Stored data —
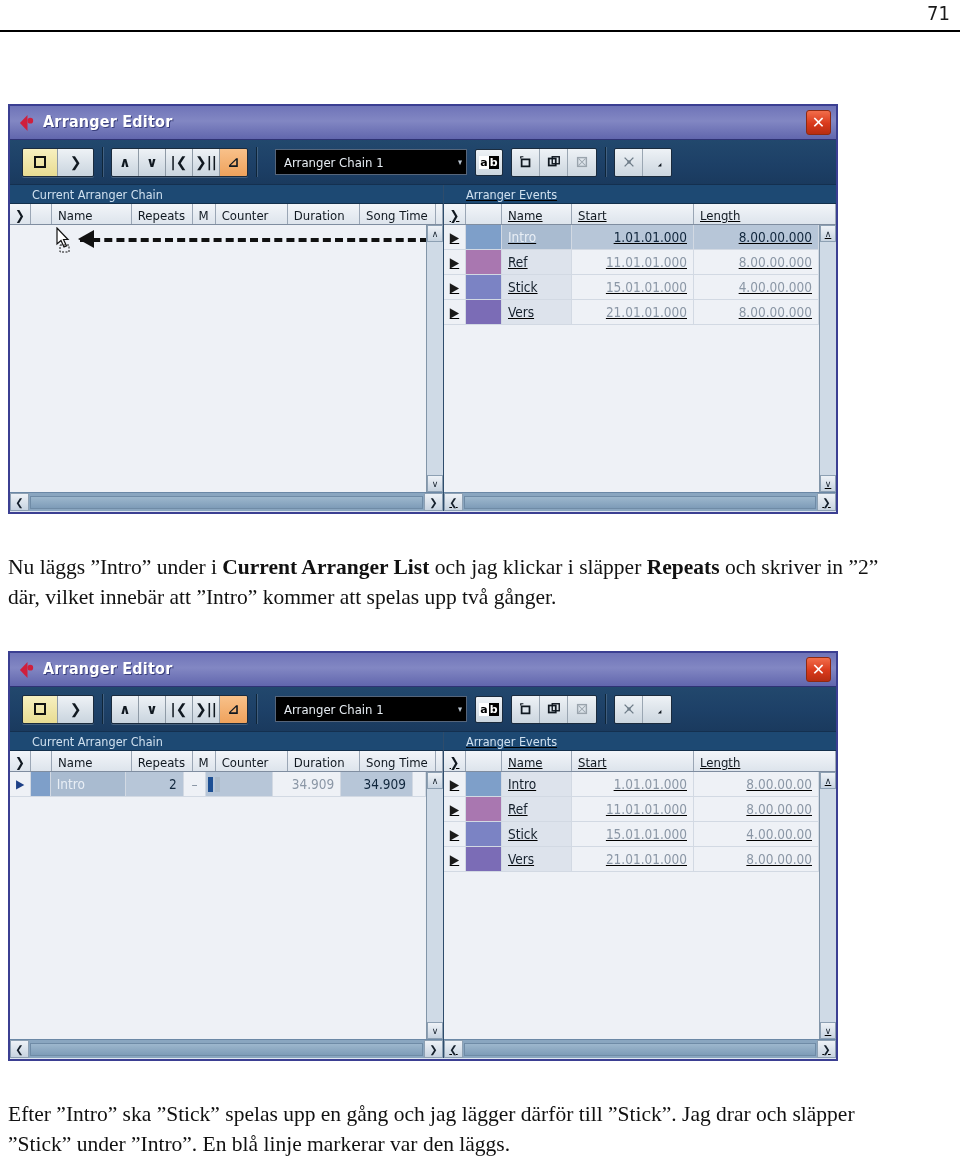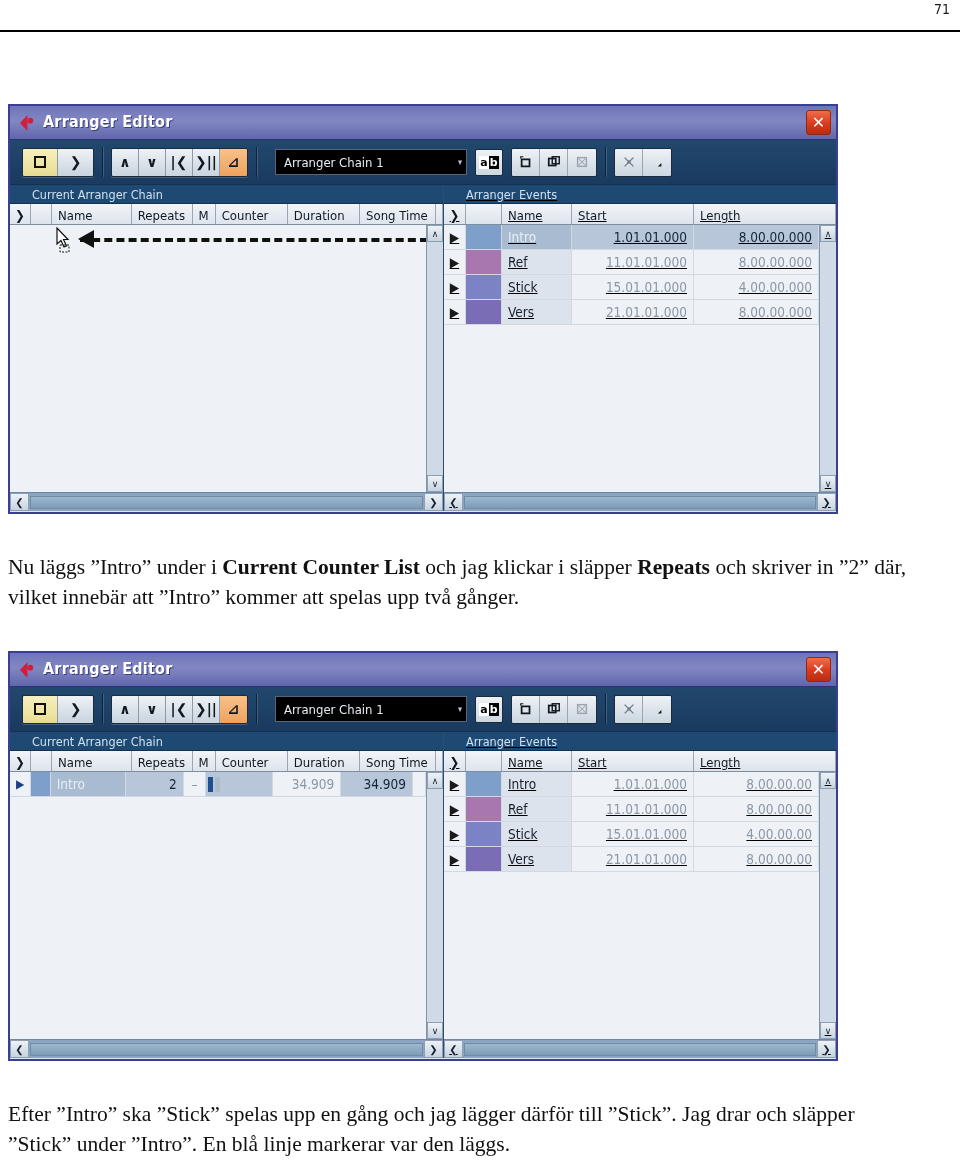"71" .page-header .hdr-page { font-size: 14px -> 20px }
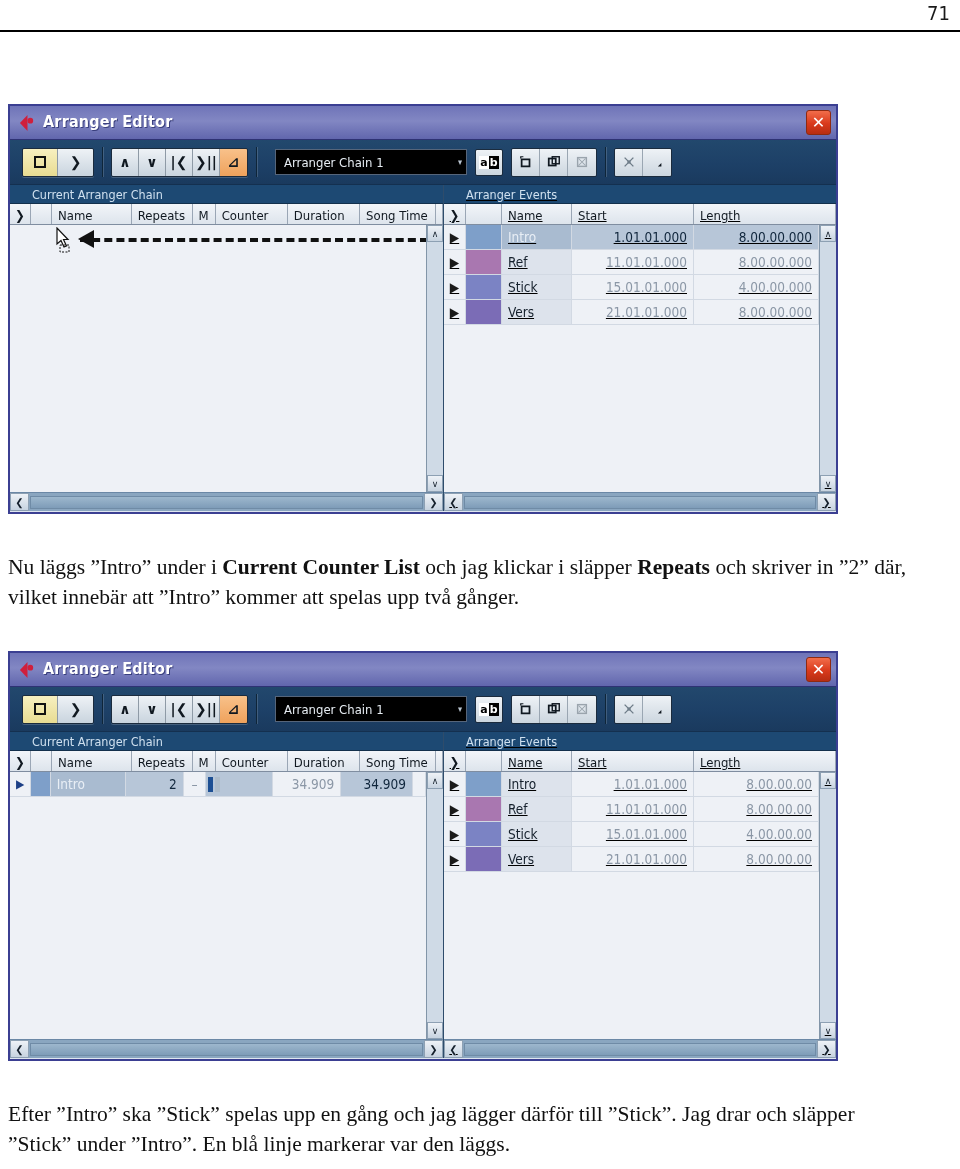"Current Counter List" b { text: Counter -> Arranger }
--
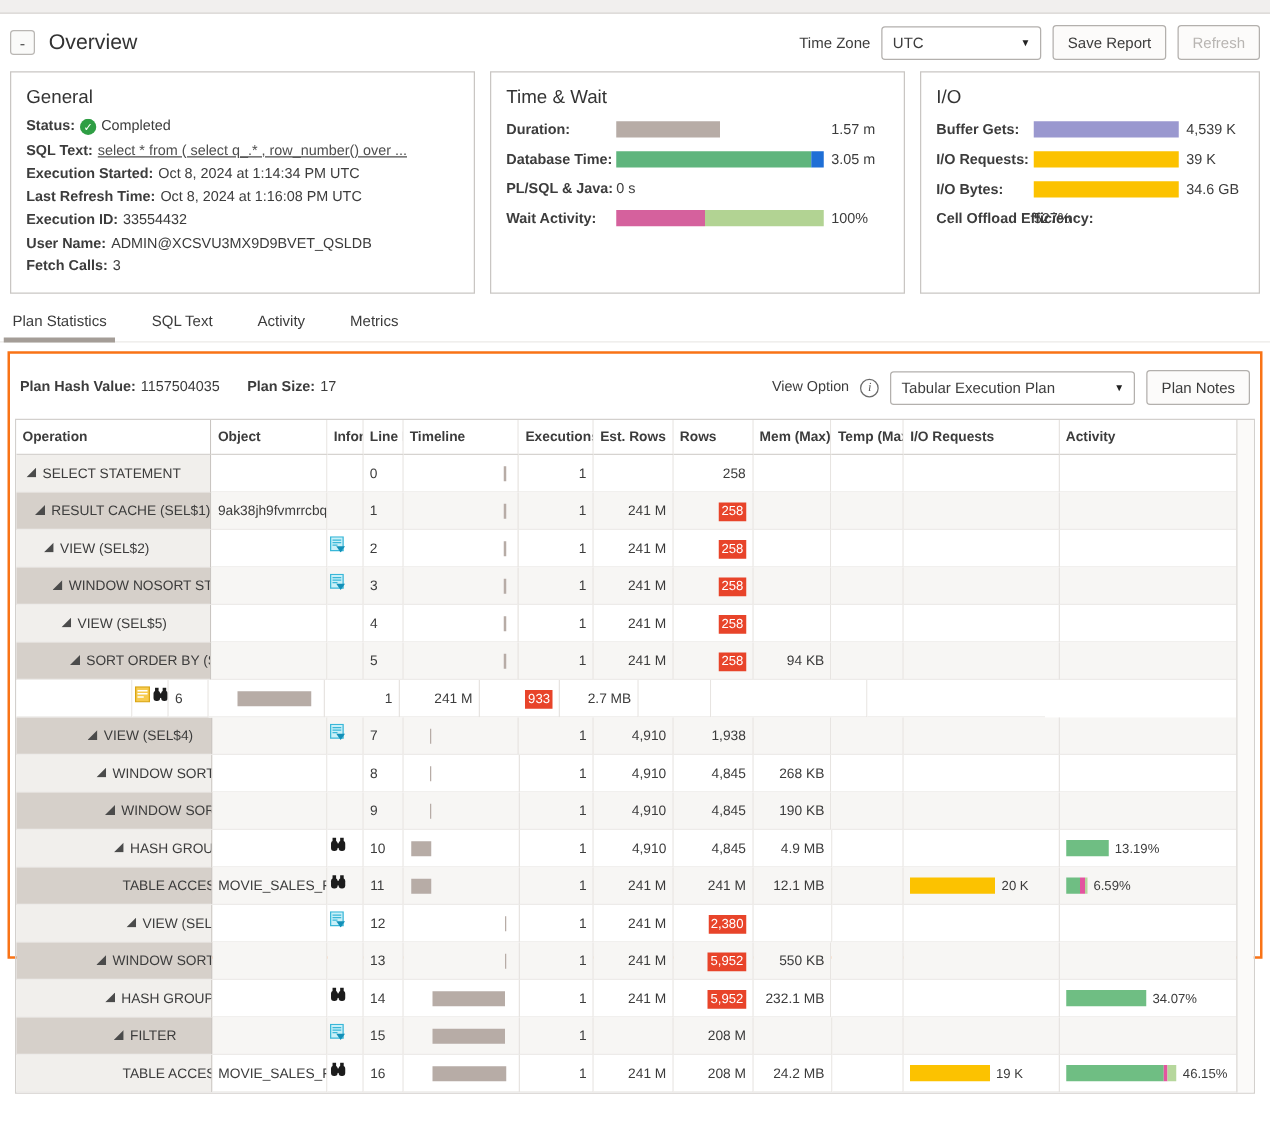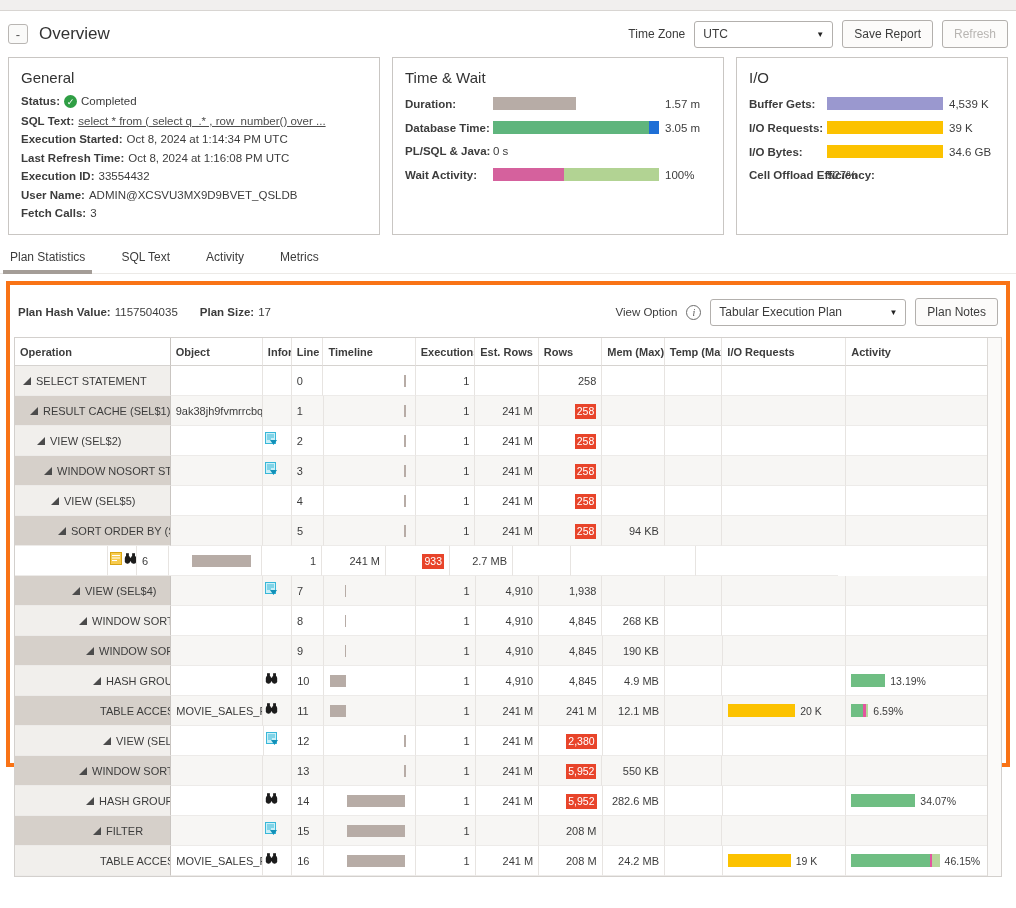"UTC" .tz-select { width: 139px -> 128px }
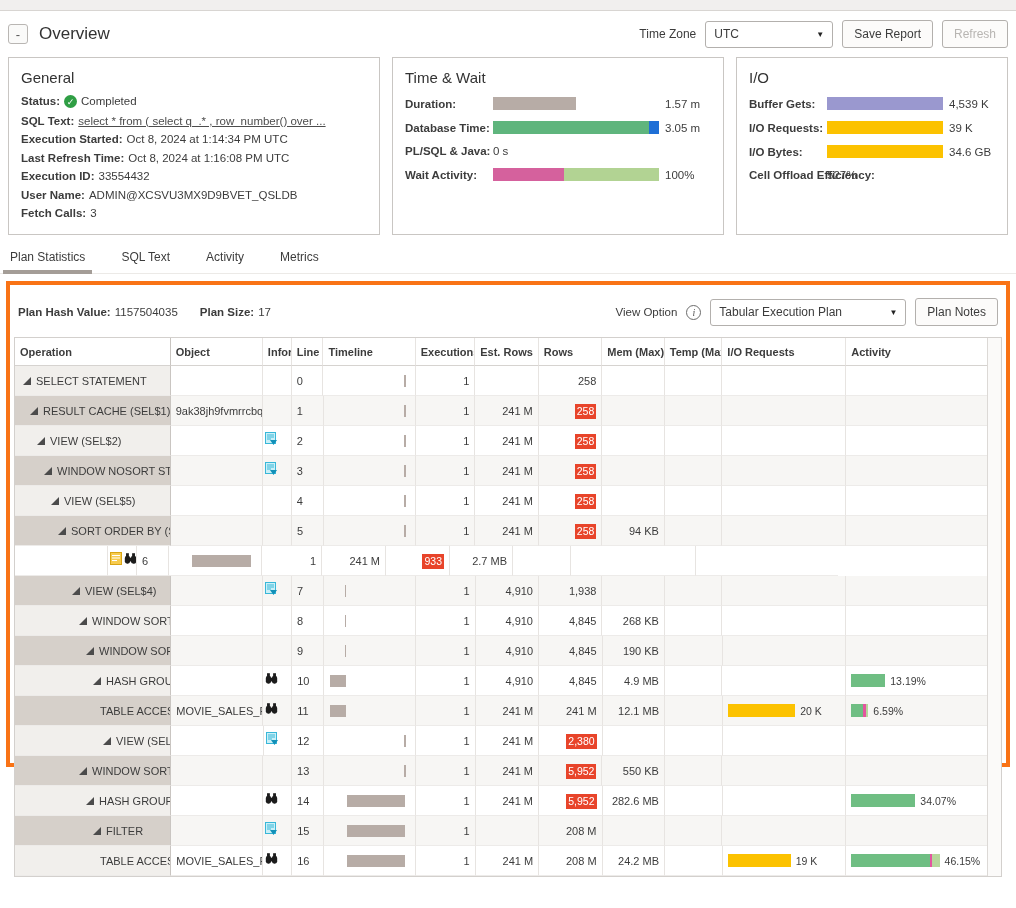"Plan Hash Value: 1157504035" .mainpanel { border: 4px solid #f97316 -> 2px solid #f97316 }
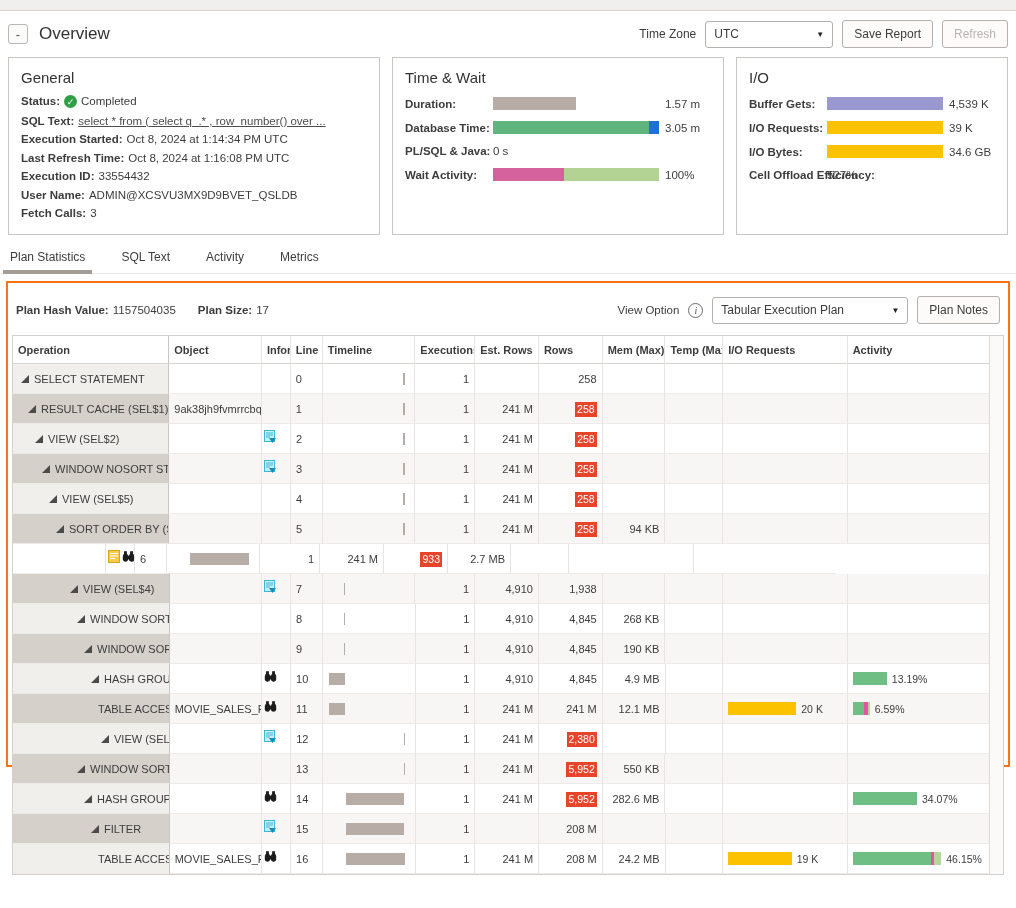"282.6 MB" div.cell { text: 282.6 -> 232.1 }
==
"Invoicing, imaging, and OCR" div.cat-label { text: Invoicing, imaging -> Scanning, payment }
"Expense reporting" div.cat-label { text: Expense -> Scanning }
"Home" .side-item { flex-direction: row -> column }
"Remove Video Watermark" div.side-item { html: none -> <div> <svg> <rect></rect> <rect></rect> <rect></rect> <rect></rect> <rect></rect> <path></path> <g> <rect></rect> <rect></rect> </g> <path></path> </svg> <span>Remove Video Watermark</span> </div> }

Work instruction — The lines above from the one with "flex-direction: row ->" through the one with "html: none ->" are to be duplicated exactly, ends included, with nothing added.

Exercise answer —
"Home" .side-item { flex-direction: row -> column }
"Remove Video Watermark" div.side-item { html: none -> <div> <svg> <rect></rect> <rect></rect> <rect></rect> <rect></rect> <rect></rect> <path></path> <g> <rect></rect> <rect></rect> </g> <path></path> </svg> <span>Remove Video Watermark</span> </div> }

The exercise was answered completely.